(Edit tracking data)
§ §

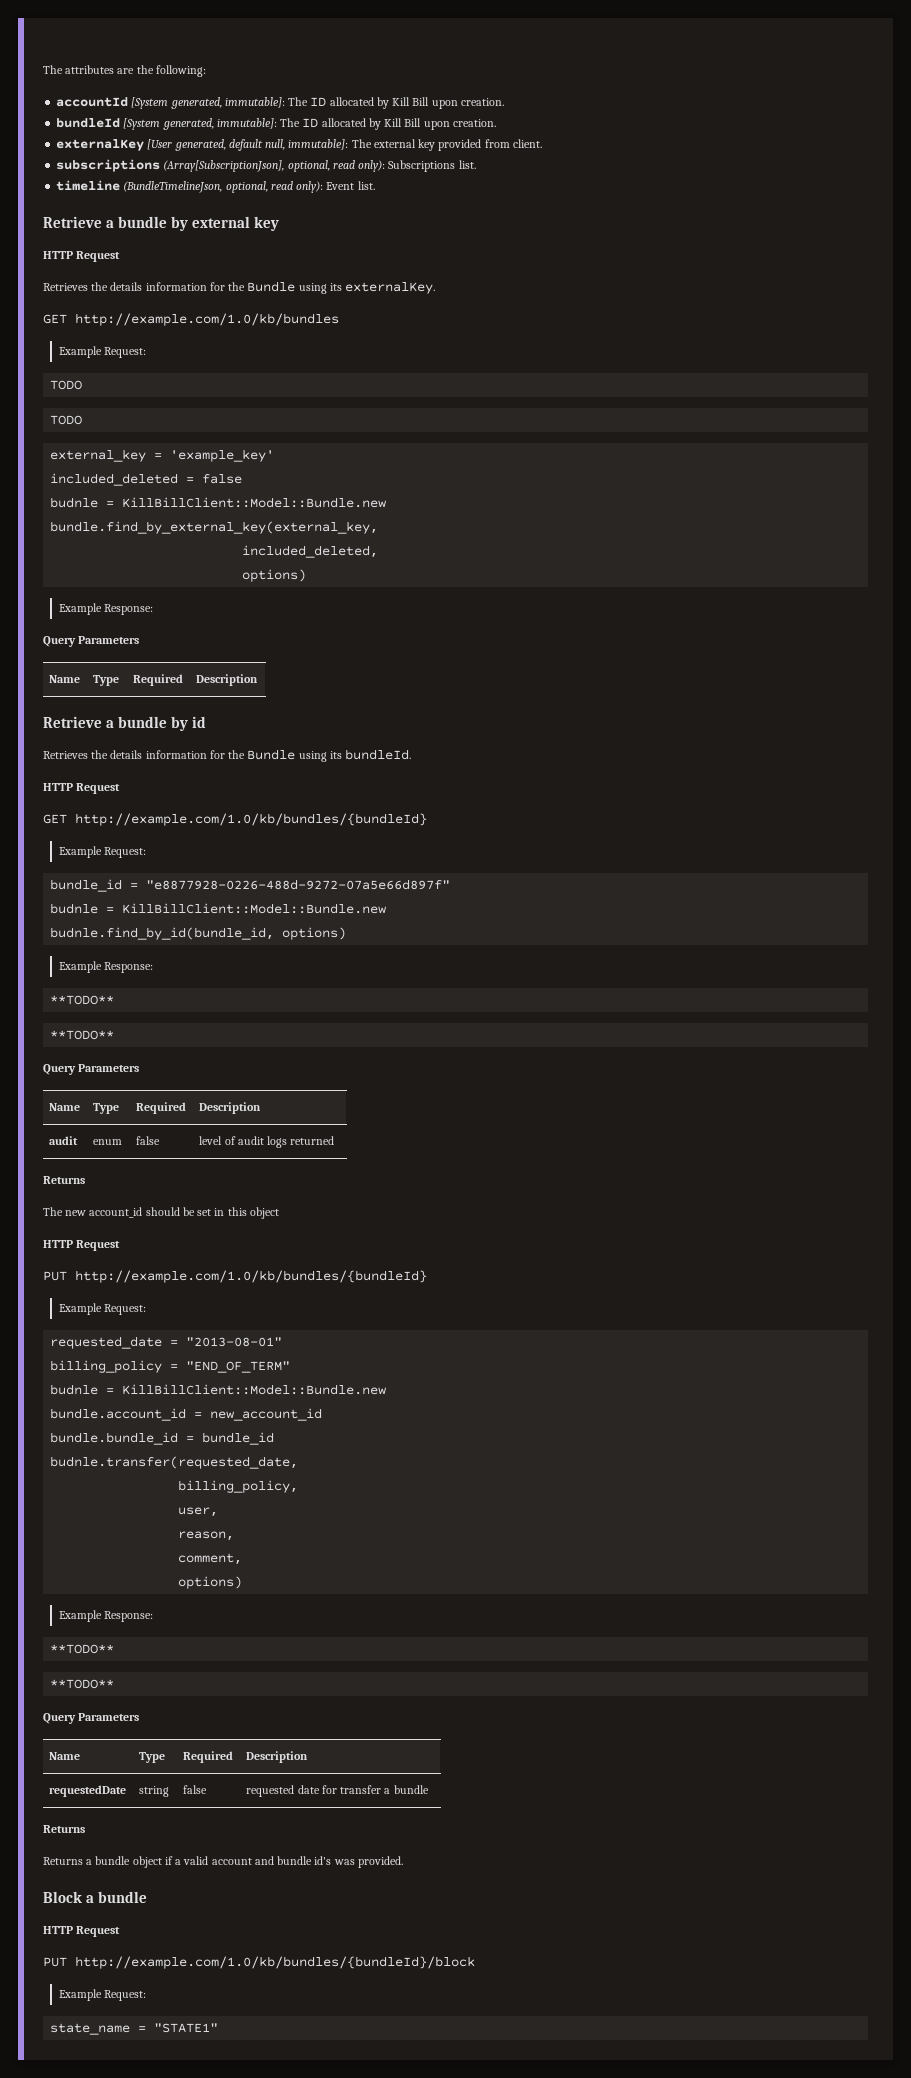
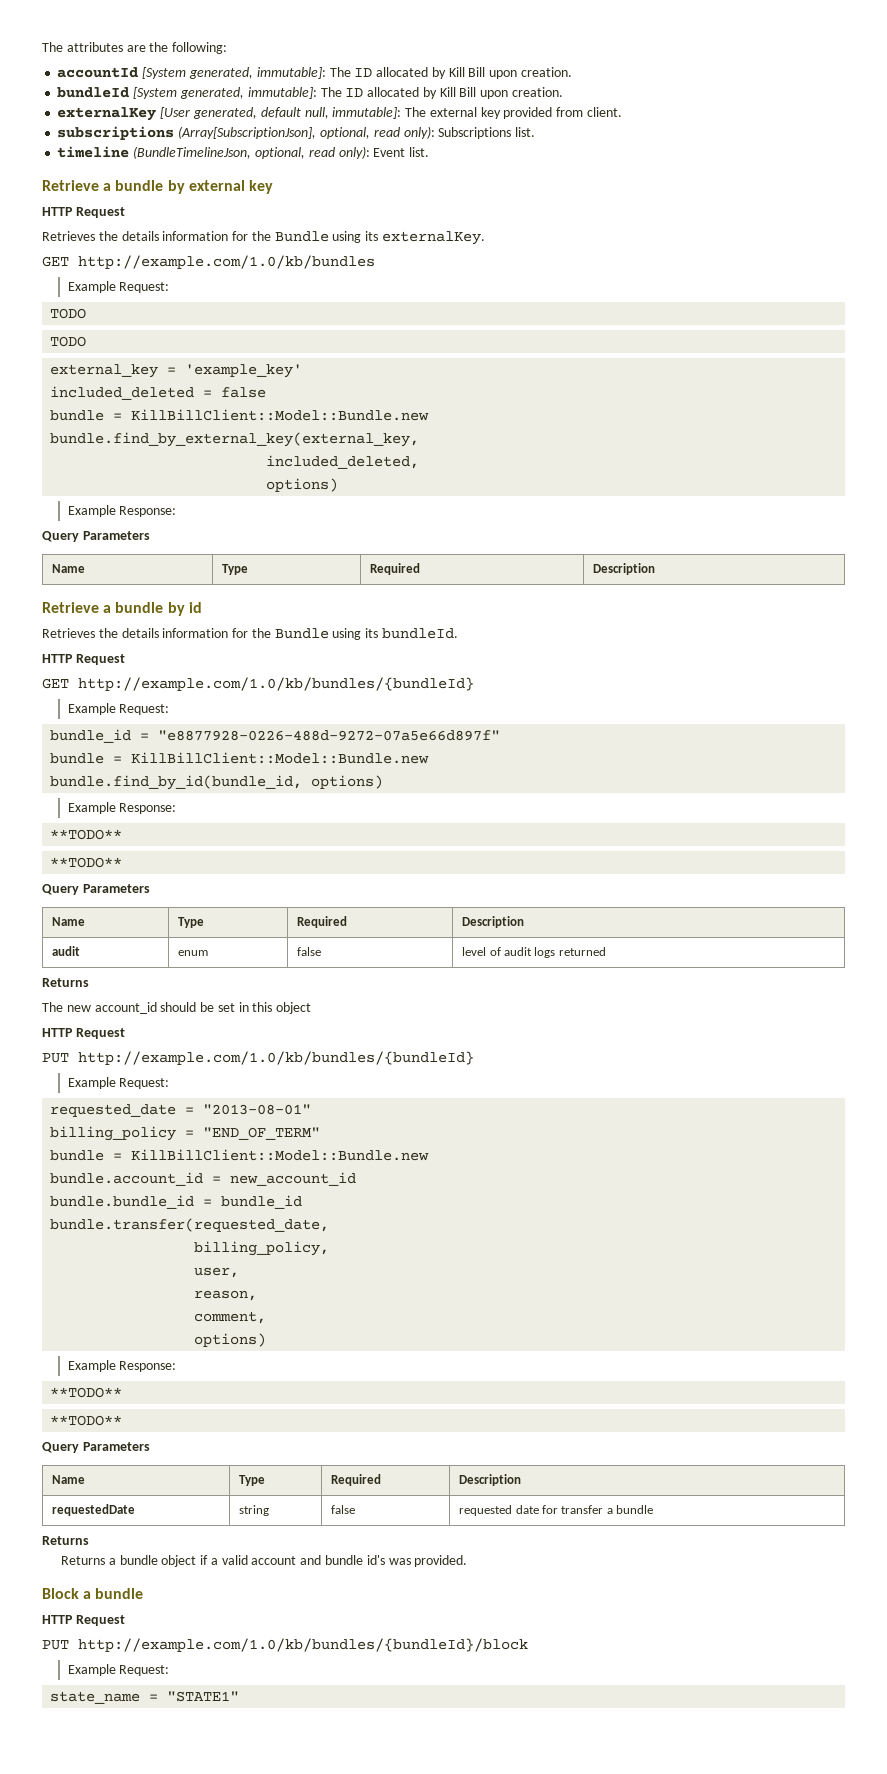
  included_deleted = false
- budnle = KillBillClient::Model::Bundle.new
+ bundle = KillBillClient::Model::Bundle.new
  bundle_id = "e8877928-0226-488d-9272-07a5e66d897f"
- budnle = KillBillClient::Model::Bundle.new
- budnle.find_by_id(bundle_id, options)
+ bundle = KillBillClient::Model::Bundle.new
+ bundle.find_by_id(bundle_id, options)
  billing_policy = "END_OF_TERM"
- budnle = KillBillClient::Model::Bundle.new
+ bundle = KillBillClient::Model::Bundle.new
- budnle.transfer(requested_date,
+ bundle.transfer(requested_date,

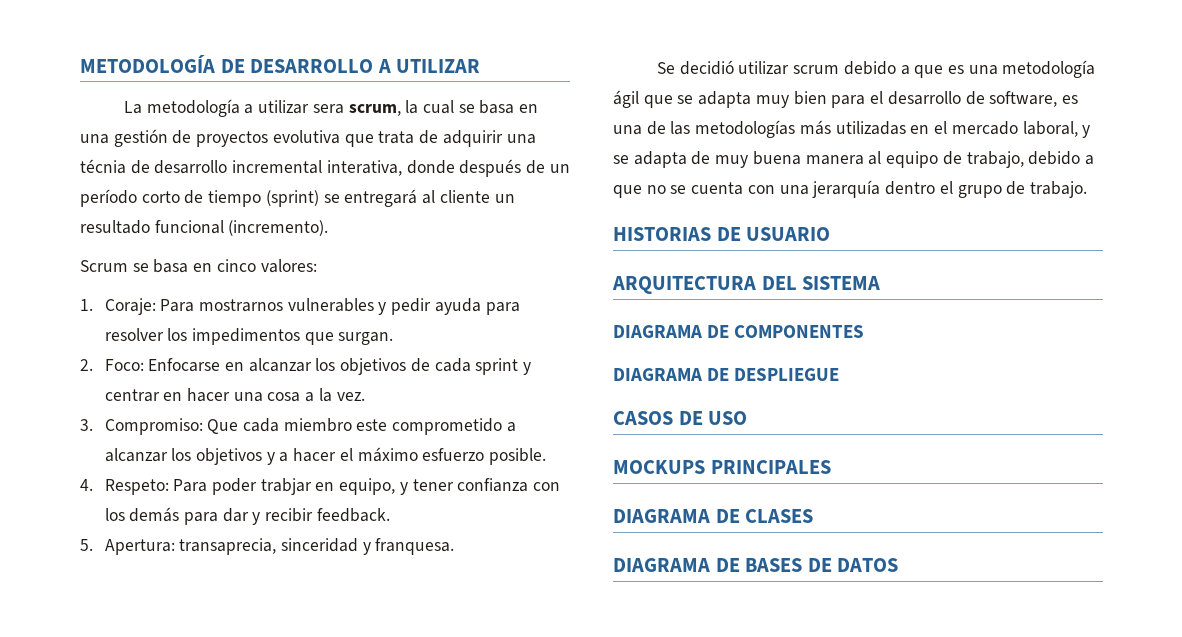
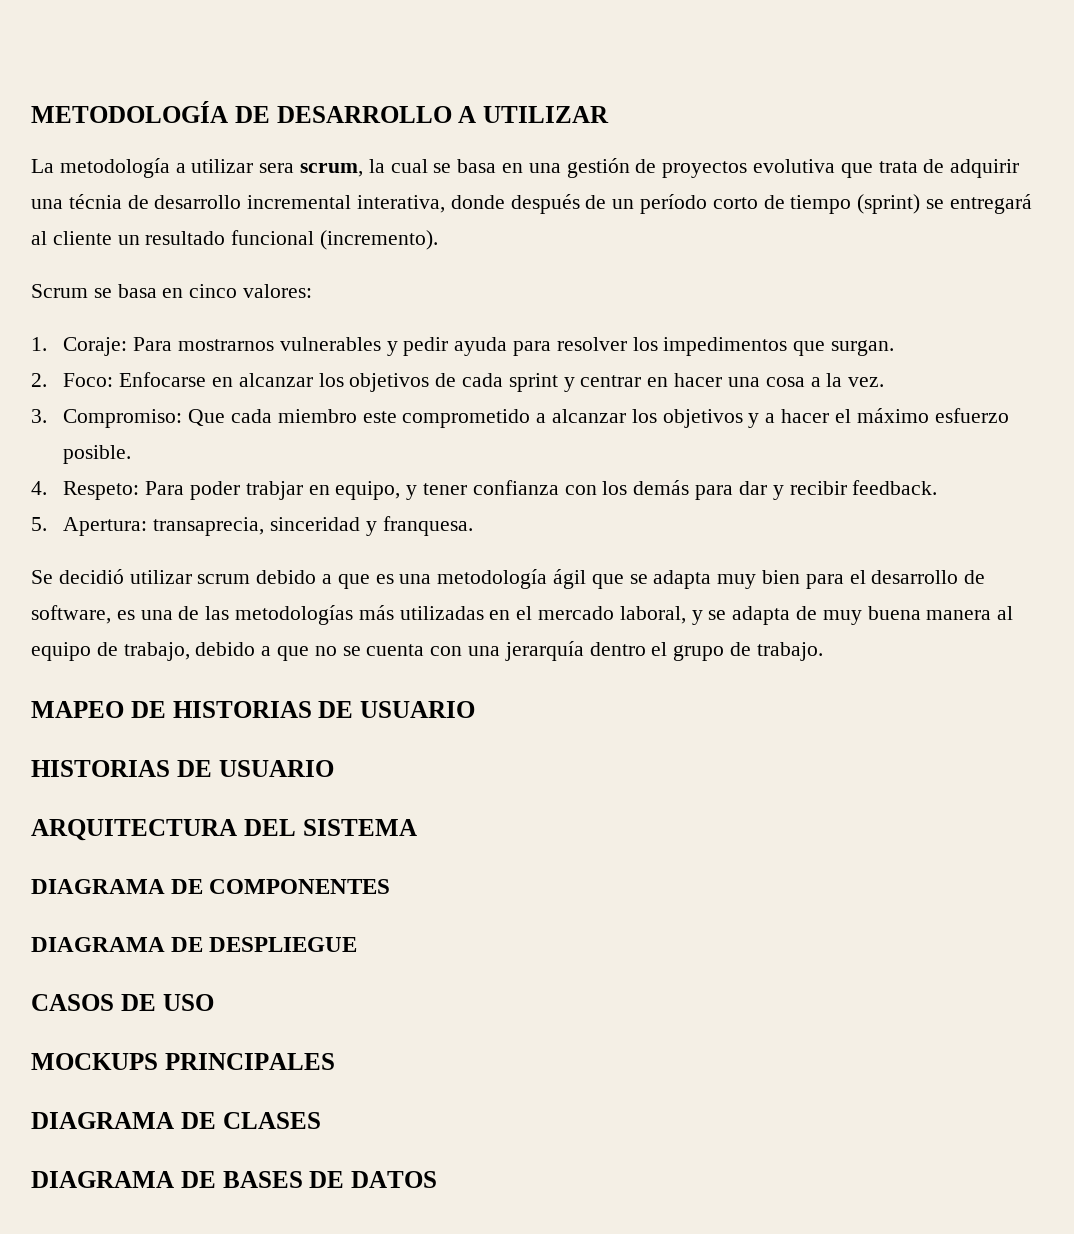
+ MAPEO DE HISTORIAS DE USUARIO

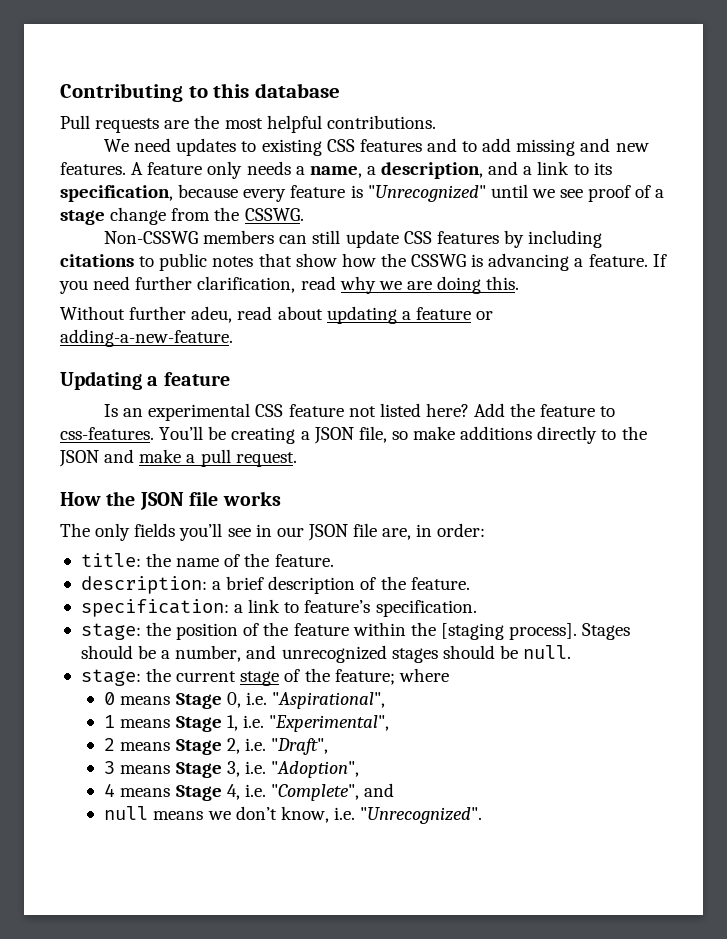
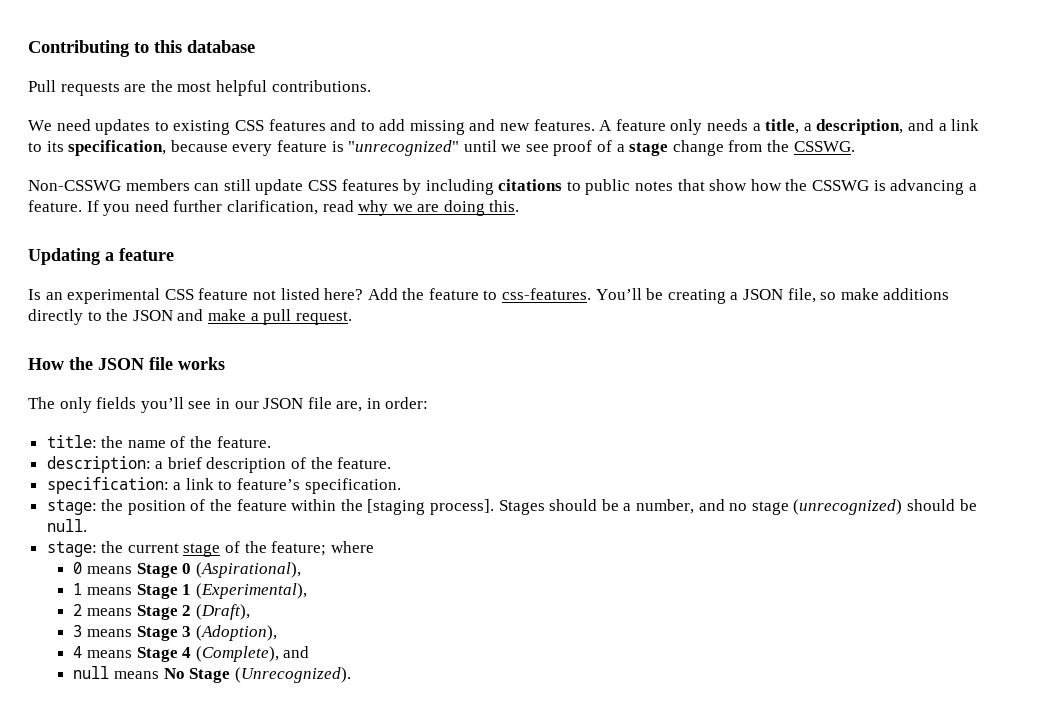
- A feature only needs a name, a description, and a link to its specification, because every feature is "Unrecognized" until we see proof of a stage change from the CSSWG.
+ A feature only needs a title, a description, and a link to its specification, because every feature is "unrecognized" until we see proof of a stage change from the CSSWG.
- Without further adeu, read about updating a feature or adding-a-new-feature.
- Stages should be a number, and unrecognized stages should be null.
+ Stages should be a number, and no stage (unrecognized) should be null.
- 0 means Stage 0, i.e. "Aspirational",
+ 0 means Stage 0 (Aspirational),
- 1 means Stage 1, i.e. "Experimental",
+ 1 means Stage 1 (Experimental),
- 2 means Stage 2, i.e. "Draft",
+ 2 means Stage 2 (Draft),
- 3 means Stage 3, i.e. "Adoption",
+ 3 means Stage 3 (Adoption),
- 4 means Stage 4, i.e. "Complete", and
+ 4 means Stage 4 (Complete), and
- null means we don’t know, i.e. "Unrecognized".
+ null means No Stage (Unrecognized).

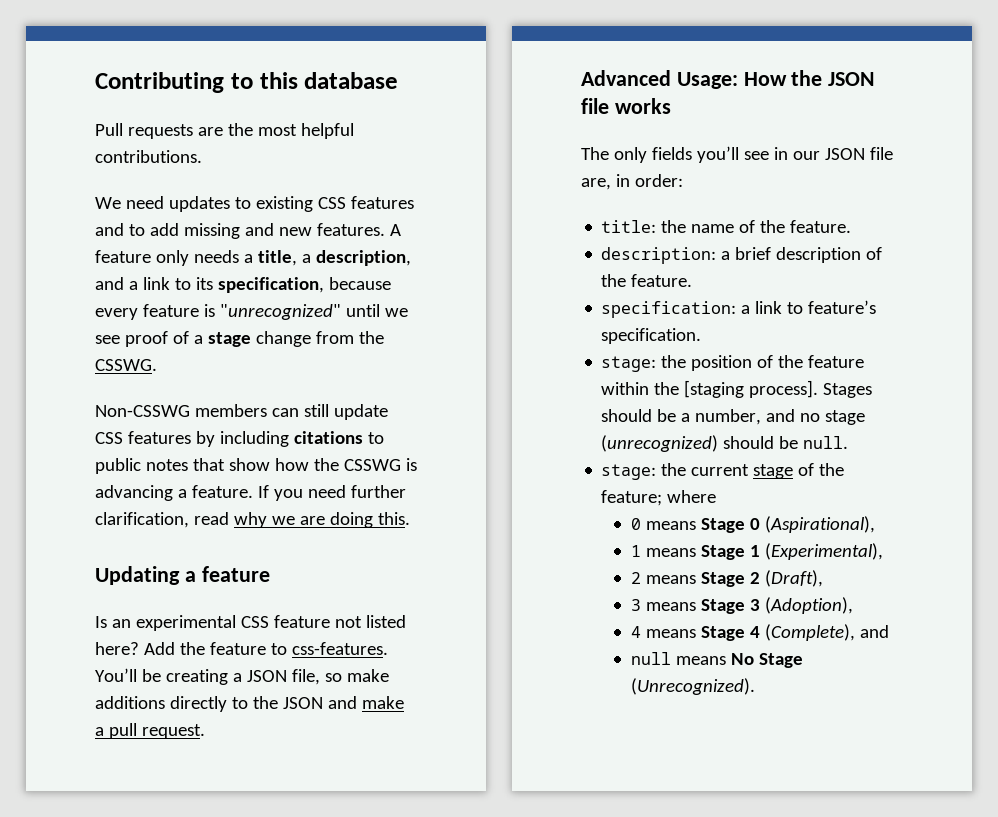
- How the JSON file works
+ Advanced Usage: How the JSON file works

§ §

(WORK TASK) Every line of the data should be copied as it stands, without the images.

(REPLY TO THE EXERCISE)
  included_deleted = false
- budnle = KillBillClient::Model::Bundle.new
+ bundle = KillBillClient::Model::Bundle.new
  bundle_id = "e8877928-0226-488d-9272-07a5e66d897f"
- budnle = KillBillClient::Model::Bundle.new
- budnle.find_by_id(bundle_id, options)
+ bundle = KillBillClient::Model::Bundle.new
+ bundle.find_by_id(bundle_id, options)
  billing_policy = "END_OF_TERM"
- budnle = KillBillClient::Model::Bundle.new
+ bundle = KillBillClient::Model::Bundle.new
- budnle.transfer(requested_date,
+ bundle.transfer(requested_date,

+ MAPEO DE HISTORIAS DE USUARIO

- A feature only needs a name, a description, and a link to its specification, because every feature is "Unrecognized" until we see proof of a stage change from the CSSWG.
+ A feature only needs a title, a description, and a link to its specification, because every feature is "unrecognized" until we see proof of a stage change from the CSSWG.
- Without further adeu, read about updating a feature or adding-a-new-feature.
- Stages should be a number, and unrecognized stages should be null.
+ Stages should be a number, and no stage (unrecognized) should be null.
- 0 means Stage 0, i.e. "Aspirational",
+ 0 means Stage 0 (Aspirational),
- 1 means Stage 1, i.e. "Experimental",
+ 1 means Stage 1 (Experimental),
- 2 means Stage 2, i.e. "Draft",
+ 2 means Stage 2 (Draft),
- 3 means Stage 3, i.e. "Adoption",
+ 3 means Stage 3 (Adoption),
- 4 means Stage 4, i.e. "Complete", and
+ 4 means Stage 4 (Complete), and
- null means we don’t know, i.e. "Unrecognized".
+ null means No Stage (Unrecognized).

- How the JSON file works
+ Advanced Usage: How the JSON file works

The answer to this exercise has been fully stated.